Aún así, y hablando de añadidos de envergadura, quizá tenga más enjundia ese sistema de terraformación al que accederemos con el tiempo y los permisos correspondientes y que intenta llevar ese espíritu de la hoja en blanco hasta sus últimas consecuencias. Si mover edificios de aquí para allá se nos queda corto, si no nos conformamos con cambiar el estampado de nuestras alfombras y si ese riachuelo que divide la plaza en dos nos está fastidiando los planes, New Horizons también nos permite emplear un par de herramientas nuevas para alterar el cauce natural de las cosas. Para crear cascadas, para tender puentes, o para elevar el terreno bloque a bloque hasta que nuestra nueva mansión ocupe el lugar que le corresponde por encima del populacho. Es un sistema potente, aunque como todo en Animal Crossing quizá dependa demasiado de nuestra tolerancia a la repetición y el trabajo mecánico: cuando hablo de trabajar bloque a bloque lo hago de manera literal, y cuesta entender que ni siquiera se haya contemplado un atajo para construir en línea recta de manera automática. Quizá pedir la complejidad de un Minecraft o del mismo Dragon Quest Builders era pedir demasiado, pero un mínimo de respeto por el tiempo del jugador no hubiera estado de más.

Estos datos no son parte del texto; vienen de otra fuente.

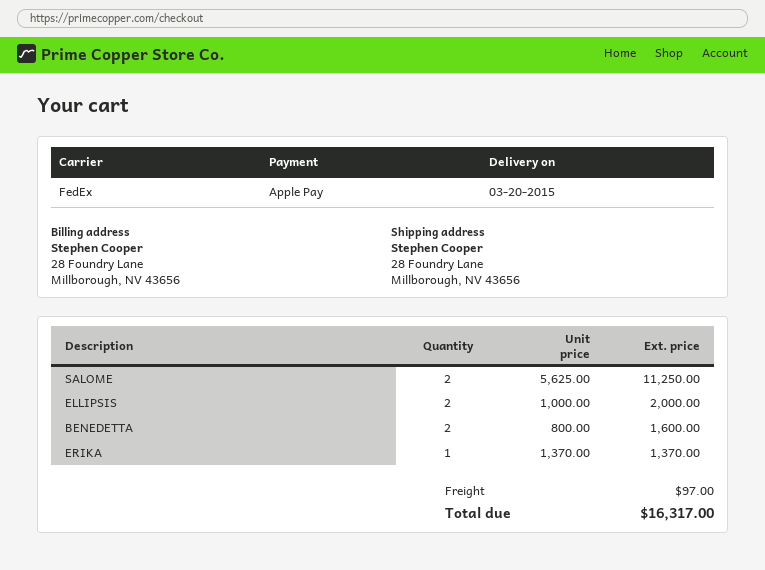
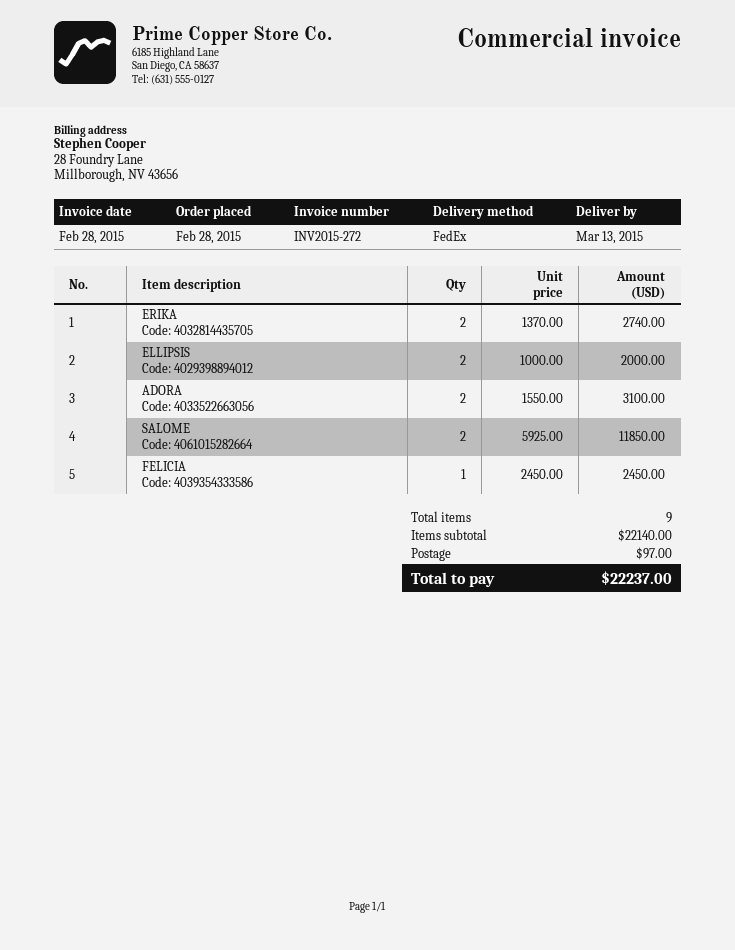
delivery date: 2015-03-20 -> 2015-03-13
SALOME: 2 x 5625.00 = 11250.00 -> 2 x 5925.00 = 11850.00
BENEDETTA: 2 x 800.00 = 1600.00 -> none
ERIKA: 1 x 1370.00 = 1370.00 -> 2 x 1370.00 = 2740.00
ADORA: none -> 2 x 1550.00 = 3100.00
FELICIA: none -> 1 x 2450.00 = 2450.00
total: 16317.00 -> 22237.00

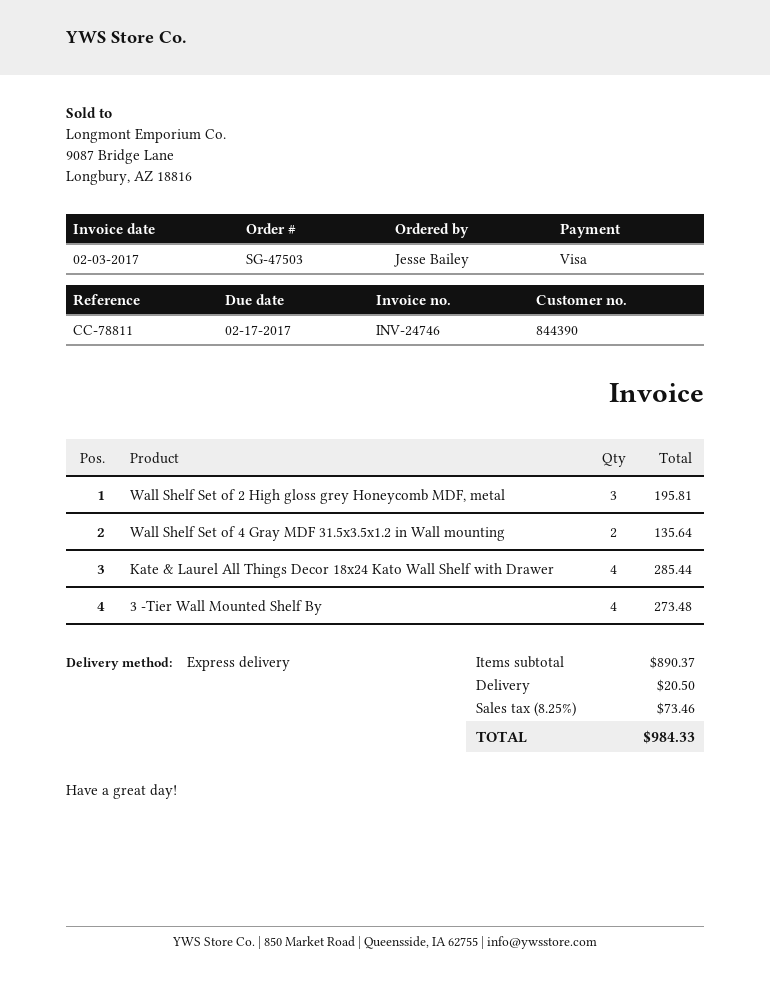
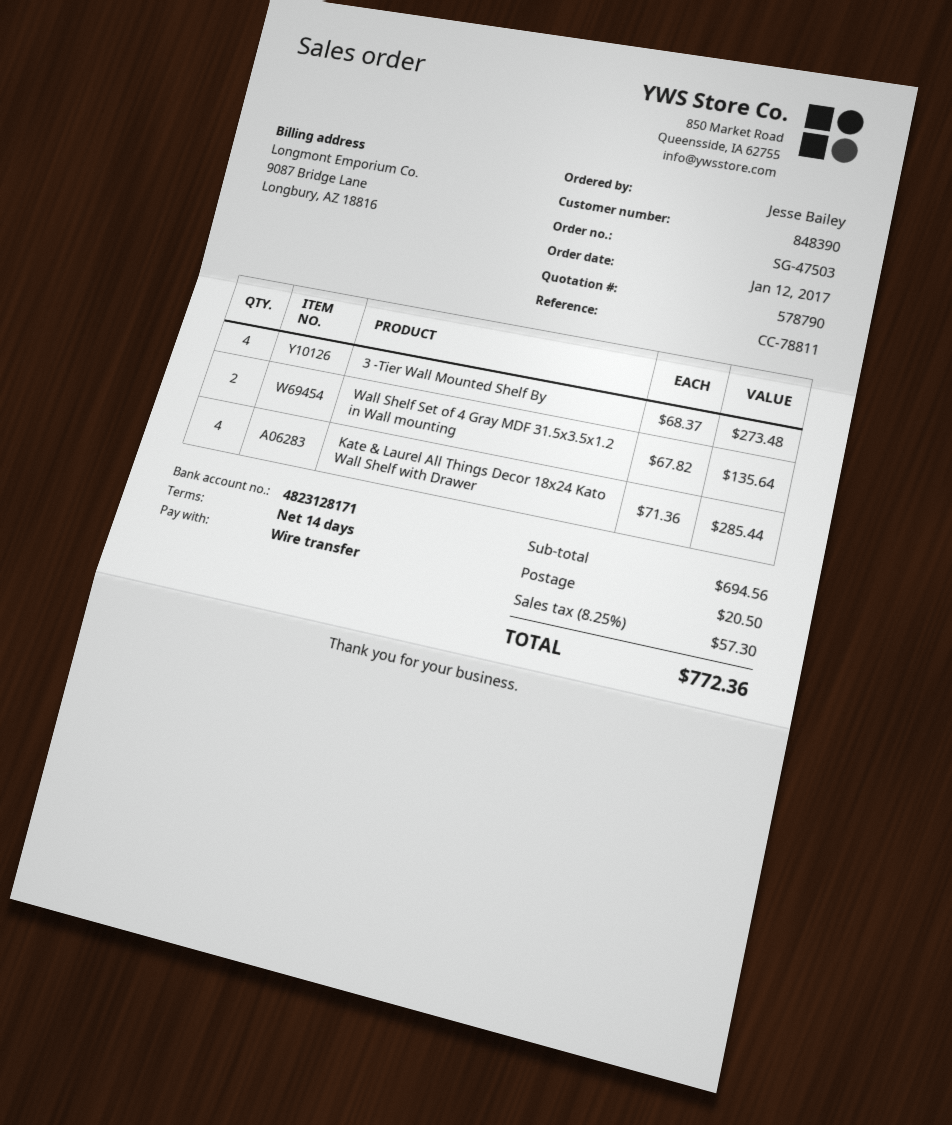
customer number: 844390 -> 848390
payment method: Visa -> bank transfer
Wall Shelf Set of 2 High gloss grey Honeycomb MDF, metal: 3 for 195.81 -> none
subtotal: 890.37 -> 694.56
tax: 8.25% = 73.46 -> 8.25% = 57.30
total: 984.33 -> 772.36

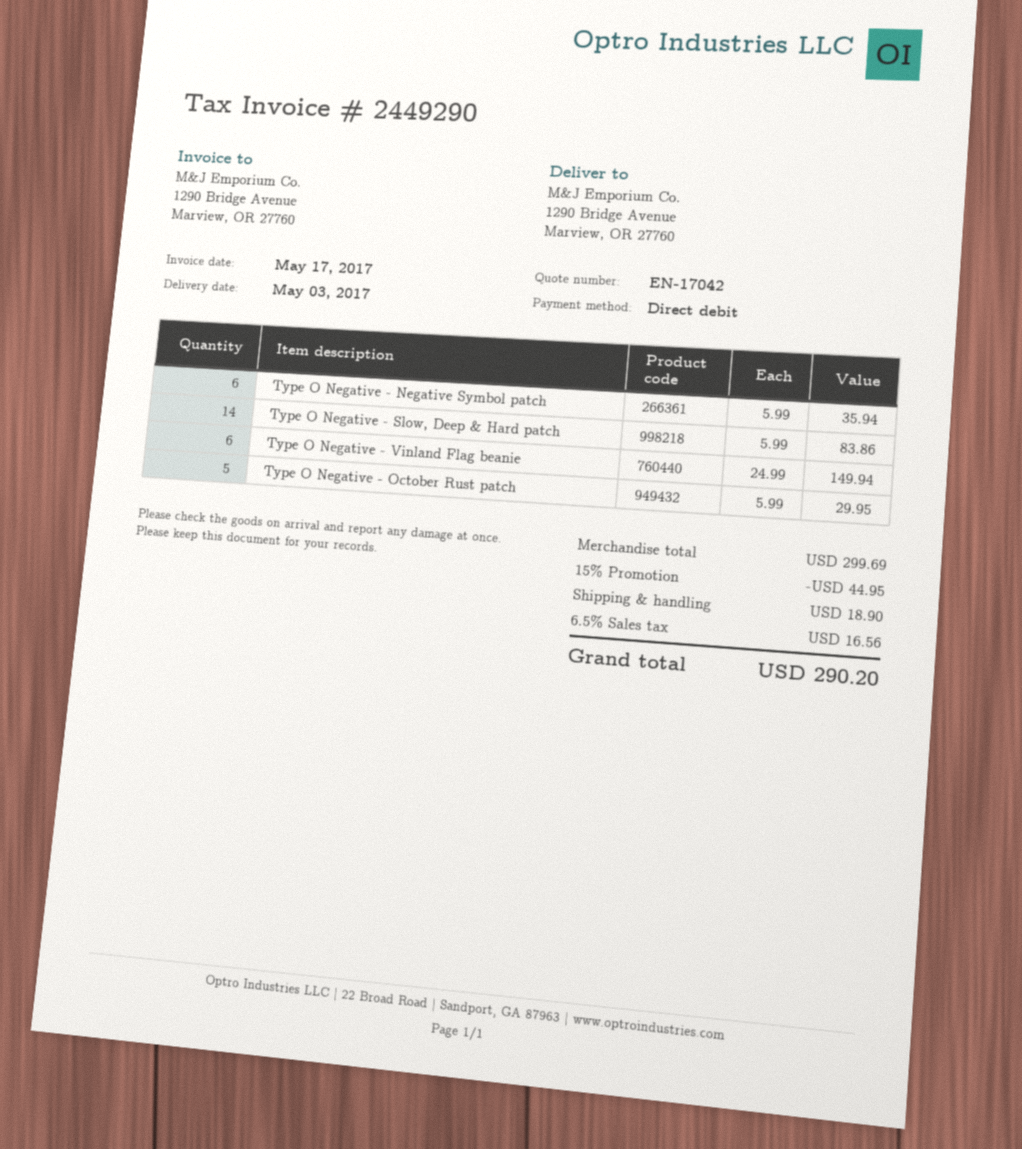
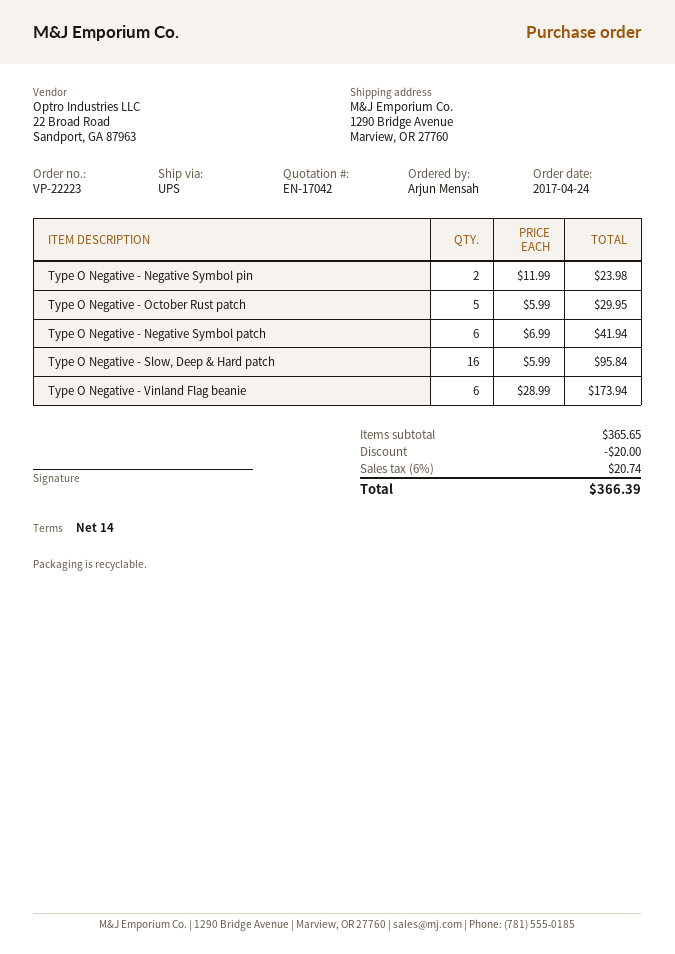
Type O Negative - Negative Symbol patch: 6 x 5.99 = 35.94 -> 6 x 6.99 = 41.94
Type O Negative - Slow, Deep & Hard patch: 14 x 5.99 = 83.86 -> 16 x 5.99 = 95.84
Type O Negative - Vinland Flag beanie: 6 x 24.99 = 149.94 -> 6 x 28.99 = 173.94
Type O Negative - Negative Symbol pin: none -> 2 x 11.99 = 23.98
subtotal: 299.69 -> 365.65
discount: 44.95 -> 20.00
shipping: 18.90 -> none
tax: 6.5% = 16.56 -> 6% = 20.74
total: 290.20 -> 366.39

Tampoco es un asunto especialmente grave. Si Animal Crossing: New Horizons se permite el lujo de apostar contra nuestra paciencia de cuando en cuando es porque se lo ha ganado, y porque se limita a darnos lo que siempre le hemos pedido: truchas que pescar, vallas que reparar, muros que levantar. Tareas honestas y sencillas con las que desconectar durante unos minutos al día. En ese sentido, en el del bálsamo y la terapia, el éxito vuelve a ser absoluto, y aunque el catálogo de novedades aporta lo suyo en el fondo sus fortalezas son las de siempre: la familiaridad y el mimo infinito por los detalles. New Horizons es un juego más abierto, más maleable y me atrevería a decir que más creativo, pero si me apetece volver es, ante todo, por saludar a Corcelia por las mañanas, y porque las pintas de Nachete me sacaban de quicio y acabé presentando una queja en el ayuntamiento. Ahora me siento un poquito culpable, así que espero que todo le vaya bien. No sé. Supongo que simplemente les echo de menos, y en el fondo eso es lo mejor que puedo decir sobre el juego.